En estos momentos estamos a la espera de ver en qué se traducen esas actuaciones con las que nos amenazan, por lo que no podemos pronunciarnos todavía. Pero la pregunta que nos hacemos es ésta: ¿A qué obedece esta decisión que se toma tres años después de haber sucedido?
En estos mismos días han notificado al Ayuntamiento una indemnización judicial, por una decisión caprichosa, que va a suponer más del doble del importe de la multa en cuestión. También la Junta les ha instado a anular las últimas contrataciones laborales, y de paso ha evidenciado que todas las convocatorias anteriores fueron ilegales. Añádase a esto indemnizaciones millonarias tanto al concesionario del camping, como a favor de campistas, por no tener seguro en las riadas, devoluciones de ayudas por no justificarla y un largo etcétera. ¿Va a acordar también el equipo de gobierno denunciar a ambos alcaldes y exigirles responsabilidades penales?

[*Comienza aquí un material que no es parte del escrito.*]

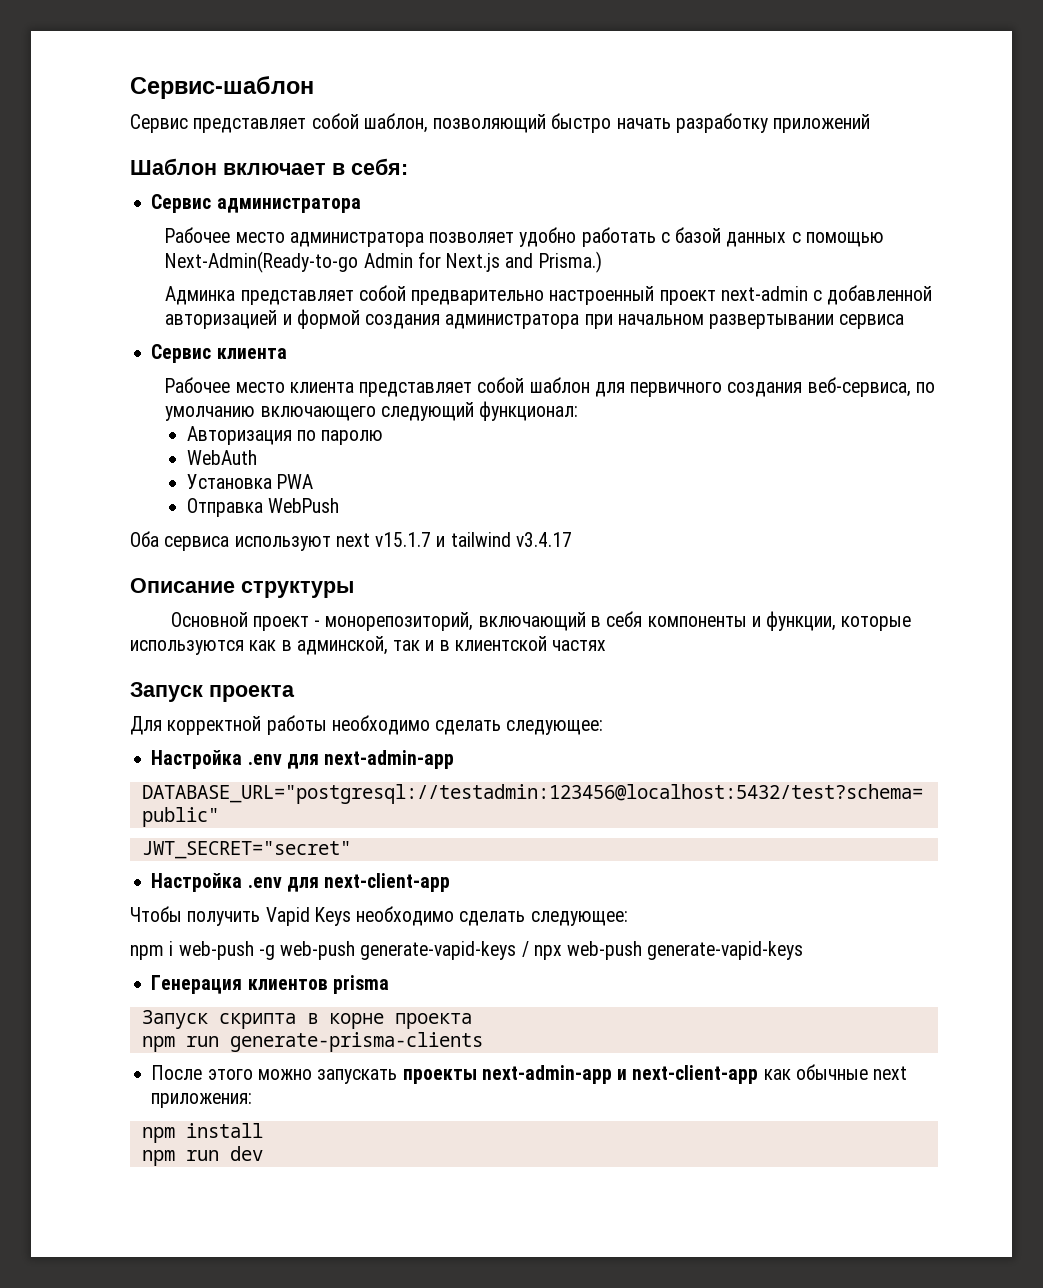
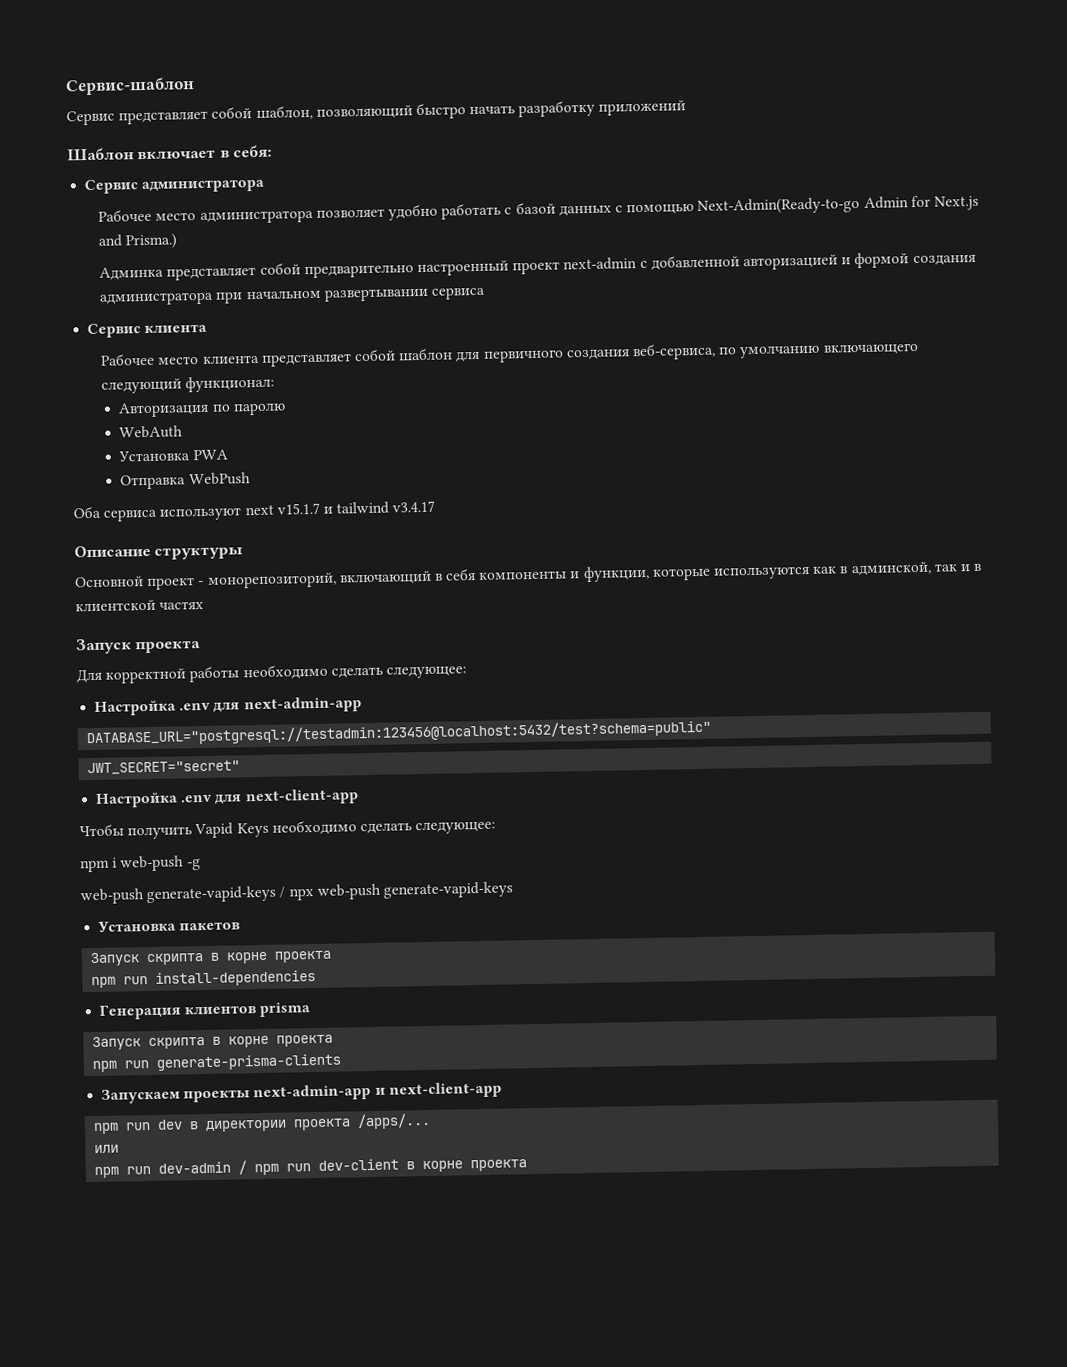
- npm i web-push -g web-push generate-vapid-keys / npx web-push generate-vapid-keys
+ npm i web-push -g
+ web-push generate-vapid-keys / npx web-push generate-vapid-keys
+ Установка пакетов
+ Запуск скрипта в корне проекта
+ npm run install-dependencies
- После этого можно запускать проекты next-admin-app и next-client-app как обычные next приложения:
- npm install
- npm run dev
+ Запускаем проекты next-admin-app и next-client-app
+ npm run dev в директории проекта /apps/...
+ или
+ npm run dev-admin / npm run dev-client в корне проекта

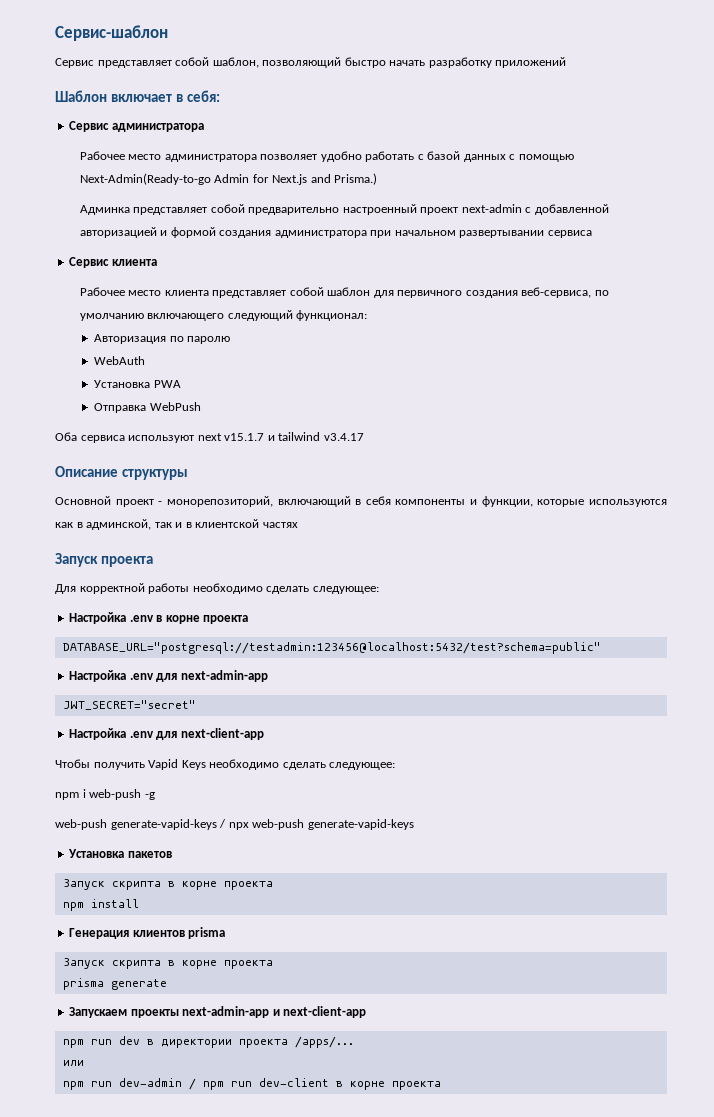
+ Настройка .env в корне проекта
+ DATABASE_URL="postgresql://testadmin:123456@localhost:5432/test?schema=public"
- DATABASE_URL="postgresql://testadmin:123456@localhost:5432/test?schema=public"
- npm run install-dependencies
+ npm install
- npm run generate-prisma-clients
+ prisma generate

Incluso, con respecto a los encierros, podríamos argumentar que durante todo este invierno de 2009 –más de ocho meses- han mantenido sin sacrificar, como está preceptuado en el artículo 23 del mismo reglamento, dos vaquillas de las pasadas fiestas, en unas condiciones penosas para animales acostumbrados a vivir en el campo. Según el artículo 38.2-m. del mencionado Reglamento, esto es una falta grave. ¿Por qué la Junta no ha aplicado en este caso sanción alguna? ¿Por qué maneja dos varas de medir según el color político de la Corporación? Por otra parte, ¿va a denunciar el Ayuntamiento al responsable de esta irregularidad? En otras palabras, que la legalidad no parece ser su mayor preocupación. Pensamos, por lo tanto, que lo que intentan decir es que ellos actuarían de otra manera. Pues bien, sería bueno que dijeran públicamente si, en las mismas circunstancias, ellos hubieran suspendido los encierros.
La intriga que condujo a la denegación del permiso fue política, la sanción fue política y la denuncia actual es política. Nada que ver con defender los intereses municipales, porque eso no parece importarles demasiado. Por nuestra parte, queremos poner de manifiesto que no se debe mezclar la política con las fiestas. No es bueno para el pueblo y nosotros no lo vamos a hacer. Deseamos que las fiestas salgan bien, sin importar quién las organice. Por eso nos permitimos aconsejarles que aprendan de la historia y tengan en cuenta la letra de esa vieja canción: “…eso San Juan de Sahagún no lo puede ver, que las vacas en Sahagún dejen de correr”.